Opinie i wydarzenia
Kaczyński o "lex Tusk": urojone zagrożenia związane z zarzutami do tej komisji
Ogrodzenie na polsko-białoruskiej granicy umożliwiło zatrzymanie ofensywy Aleksandra Łukaszenki i Władimira Putina przeciwko Polsce - mówił prezes PiS Jarosław Kaczyński w sobotę w Kopczanach na Podlasiu, gdzie z szefem MON Mariuszem Błaszczakiem rozpoczęli akcję "Trasa dotrzymanego słowa Prawa i Sprawiedliwości". Jak dodał, "to byli ludzie, którzy szukali lepszego losu, ale dali się wykorzystać zbrodniarzom, którzy chcieli zdestabilizować nasz kraj". Według Kaczyńskiego "to się nie udało dzięki temu, że władze, które zostały stworzone przez Prawo i Sprawiedliwość, już po pierwszych wiadomościach z Litwy podjęły odpowiednie decyzje". Zapewnił też, że "w tej chwili tereny przygraniczne i cała Polska jest bezpieczna ". Mariusz Błaszczak, mówiąc o ogrodzeniu na granicy polsko-białoruskiej, uzasadniał, że "chodziło o to, żeby obronić Polskę przed destabilizacją, a takie były intencje Kremla przed atakiem na Ukrainę, żeby zdestabilizować Polskę i odciąć później zaatakowaną Ukrainę od możliwego wsparcia". - Odbudowa imperium rosyjskiego zawsze groziła i grozi Polsce - stwierdził. Zaznaczył również, że "póki będzie taka potrzeba, puty Wojsko Polskie będzie wspierało Straż Graniczną". Jarosław Kaczyński był także pytany o "lex Tusk", czyli proponowaną przez PiS ustawę w sprawie powołania Państwowej Komisji do spraw badania wpływów rosyjskich na bezpieczeństwo wewnętrzne. Jego zdaniem "urojone są zagrożenia związane z zarzutami do tej komisji".
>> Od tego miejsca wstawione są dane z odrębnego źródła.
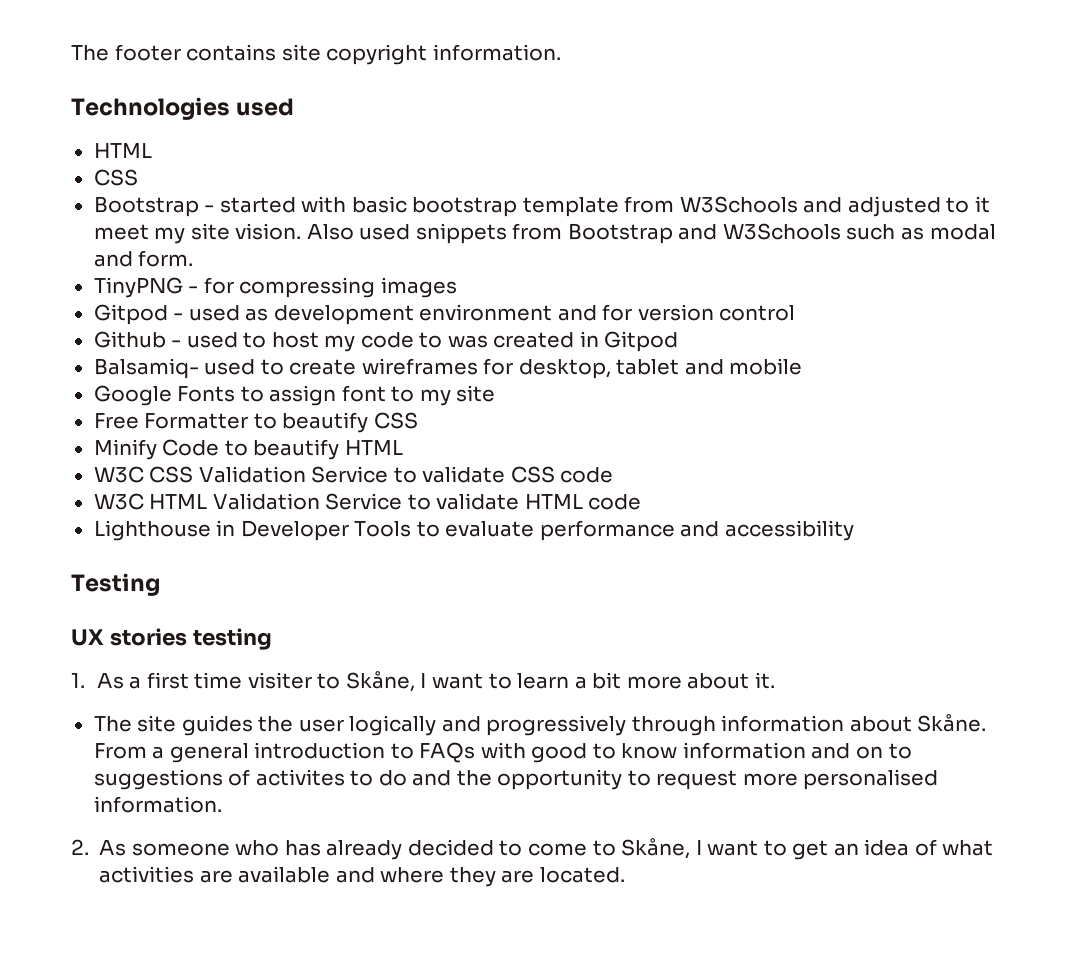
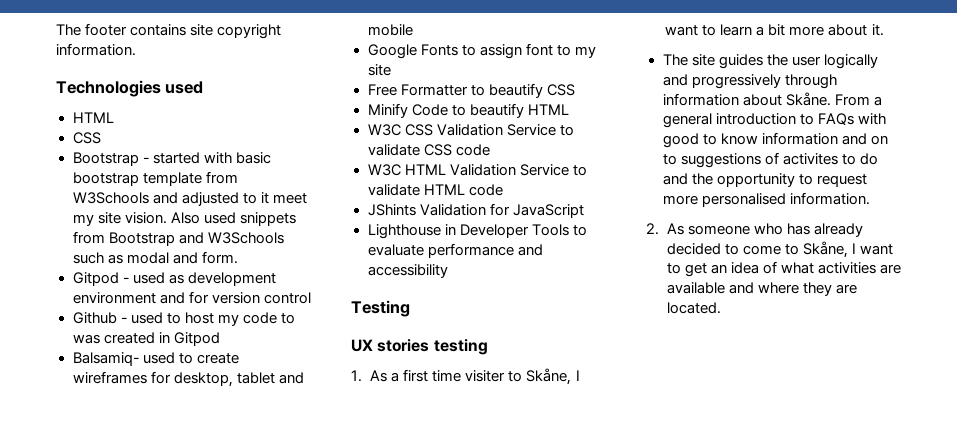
[93,277,457,298] // TinyPNG - for compressing images -> (238, 257) none
(642, 502) none -> [367,203,584,218] // JShints Validation for JavaScript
Ustawa o powołaniu komisji do zbadania wpływów rosyjskich – zwana "lex Tusk" - wydaje się być próbą ominięcia przepisów Konstytucji RP dotyczących sejmowej komisji śledczej. Konkret24 przedstawia czym różniłaby się komisja powołana na podstawie "lex Tusk" od dotychczasowych komisji śledczych. Przeczytaj o głównych różnicach.
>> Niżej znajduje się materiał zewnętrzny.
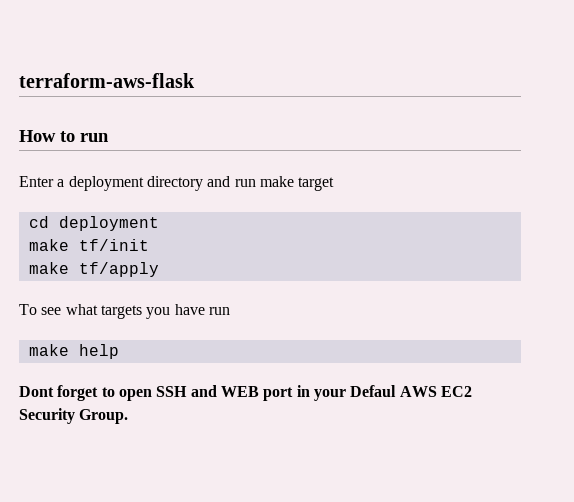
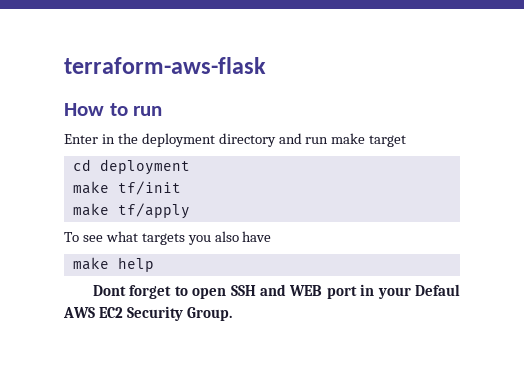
[57,179,65,187] a -> [101,133,138,144] in the
(171, 313) none -> [214,231,239,242] also
[208,307,230,315] run -> (272, 236) none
Redakcja TVN24 stanowczo protestuje przeciwko nazwaniu dziennikarza zadającego ważne społecznie pytania "przedstawicielem Kremla". To kolejny atak władzy na niezależność mediów i kolejna próba tłumienia krytyki prasowej. Nie przestaniemy zadawać pytań. W interesie społecznym i w imieniu naszych widzów. Na tym polegają konstytucyjne zadania prasy, która jest zobowiązana do kontroli instytucji publicznych. W związku z wypowiedzią Jarosława Kaczyńskiego podejmiemy stosowne kroki prawne w obronie naszych dziennikarzy i dobrego imienia TVN.